I'm 36 and I started when I was pretty young, at least 26 years ago. I am at a point where it just seems too ingrained or hopeless or something. But I'm not really sure. It's hard to let go of something like this. 

I think it's interesting that it can mean so many different things.


----------



## Banned (Oct 21, 2005)

I also do it as a way to punish myself.  i also do it when I am overwhelmed with negative feelings and don't know how else to express them.  Sometimes I do it if someone makes me angry at them, as a way to show them they hurt me, although I don't actually "show them" and they don't even know I cut. 

I'm learning in therapy how to deal with all this.  It will probably be a long time before I have to fight the urge, but so far even though it's a bitter battle every time, I'm doing ok.  I haven't cut since August 31st and although I'm tempted, my goal is to make it to Christmas.


----------



## Meg (Oct 21, 2005)

I think for me it was a combination of punishment and also just being so overwhelmed by anxiety that I couldn't cope.  I needed to release the tension somehow, and si was where I ended up.      

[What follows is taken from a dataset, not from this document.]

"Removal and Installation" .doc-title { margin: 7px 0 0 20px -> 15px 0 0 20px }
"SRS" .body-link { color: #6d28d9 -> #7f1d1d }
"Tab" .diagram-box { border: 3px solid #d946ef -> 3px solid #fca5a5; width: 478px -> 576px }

Well done BG on being si free since August, that's great  Good luck with your goal to make it to Christmas!


----------



## AMT (Oct 21, 2005)

for me it is more or less a mixture of the above... i feel like i deserved it and needed to punish myself, to cope with my suppressed emotions and to release them


----------



## Heather (Oct 21, 2005)

Thanks all for sharing, by reading the replies I have been able to really think. I am really sorry that you all self harm/injure, but I am slowly coming to realise that really it isn't as bad as what it seems. I mean when I self harm I have 'helped' myself at least for the short term, and I haven't harmed anyone else and most of the time it isn't suicidal for me, it is as the facts state about living! 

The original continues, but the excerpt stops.